* _Problem to work on_
For the records below, print the lines from the line with "[355,937,456,950] 'css/blog.css' ->" through the line with "[224,1478,316,1491] post in" exactly as written; include both end lines and exclude the rest.

* _Material provided_
*** Block opens ***

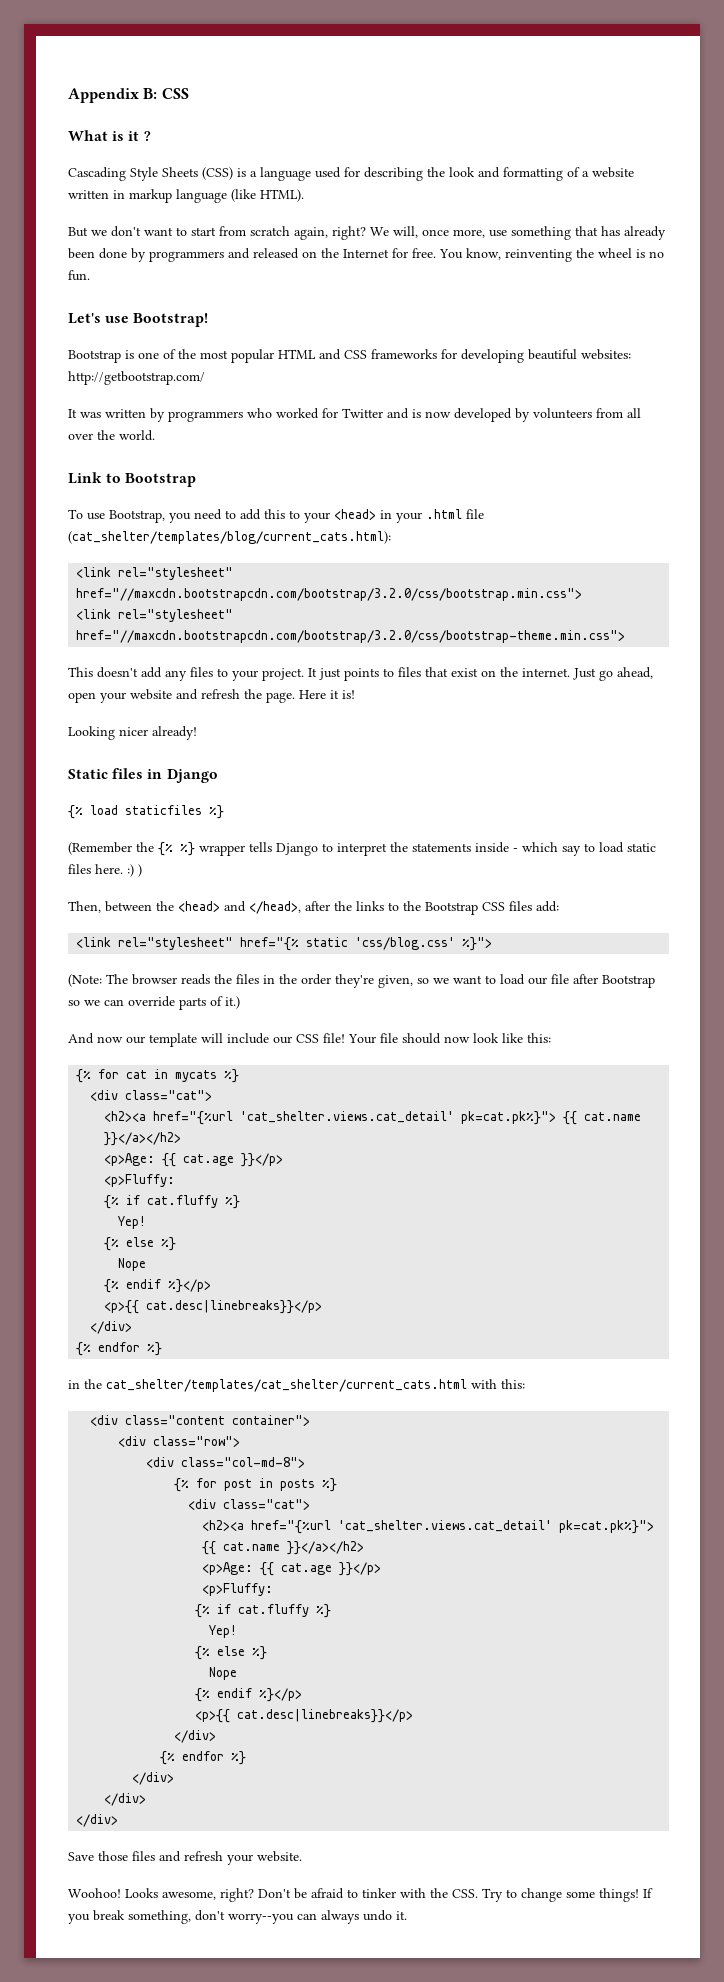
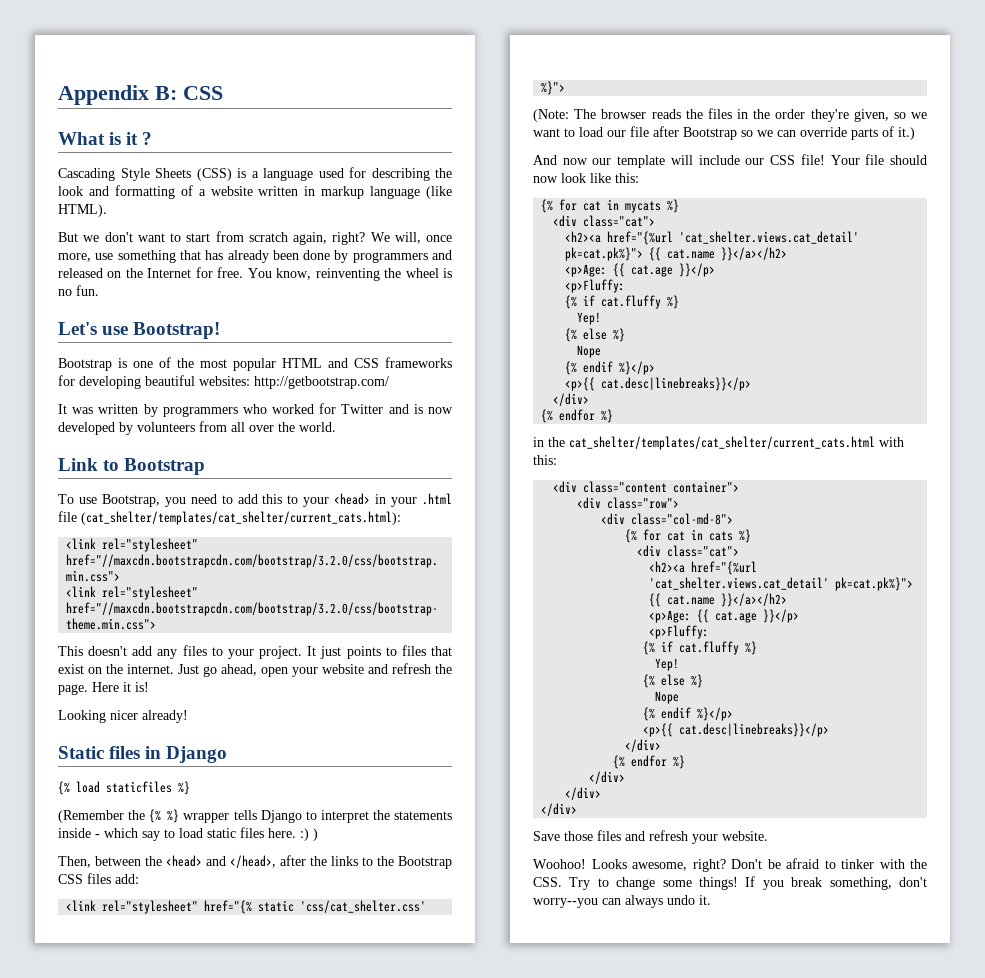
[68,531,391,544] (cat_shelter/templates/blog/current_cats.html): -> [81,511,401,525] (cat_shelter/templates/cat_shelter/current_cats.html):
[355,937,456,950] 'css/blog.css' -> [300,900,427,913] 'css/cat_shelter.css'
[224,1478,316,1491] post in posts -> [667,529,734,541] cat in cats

*** Block closes ***
*** Block opens ***

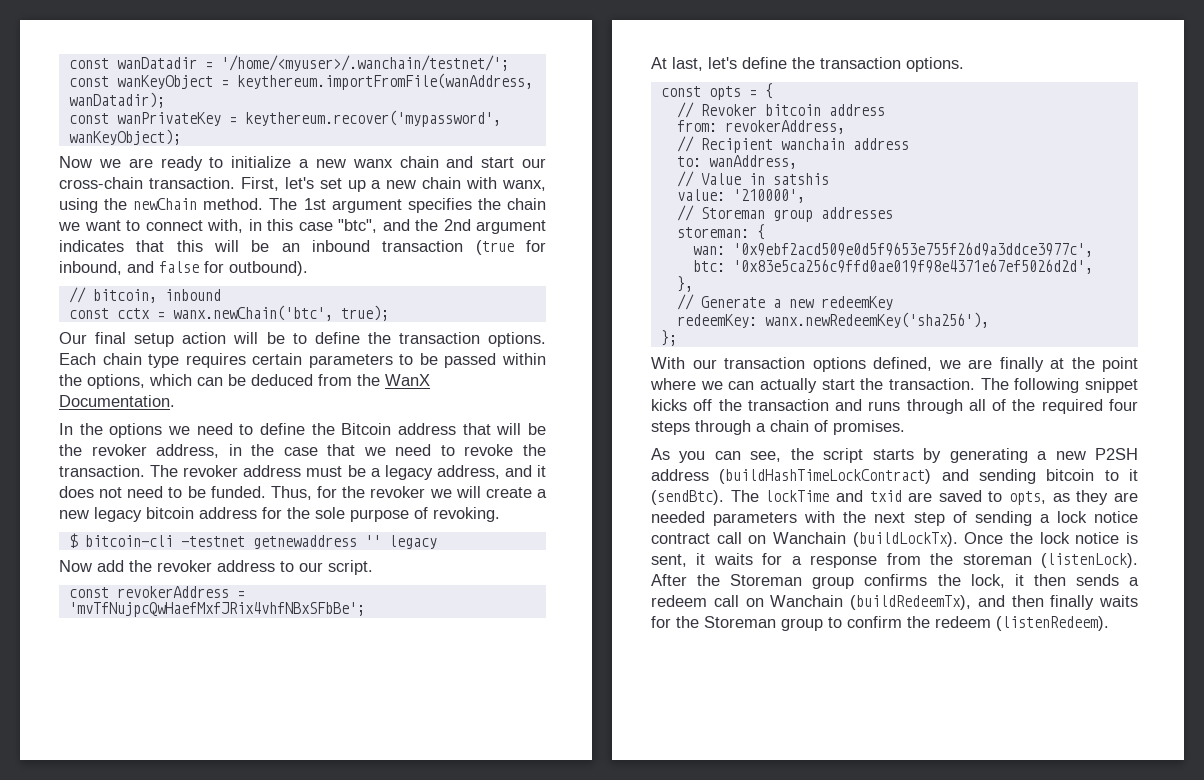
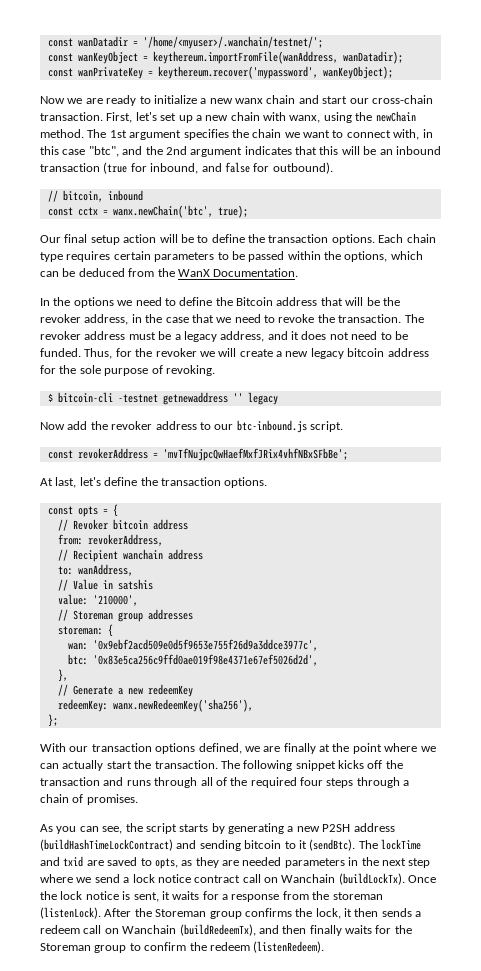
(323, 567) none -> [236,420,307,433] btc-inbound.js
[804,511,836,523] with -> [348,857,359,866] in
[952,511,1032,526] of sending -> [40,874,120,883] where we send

*** Block closes ***

* _Exercise result_
[355,937,456,950] 'css/blog.css' -> [300,900,427,913] 'css/cat_shelter.css'
[224,1478,316,1491] post in posts -> [667,529,734,541] cat in cats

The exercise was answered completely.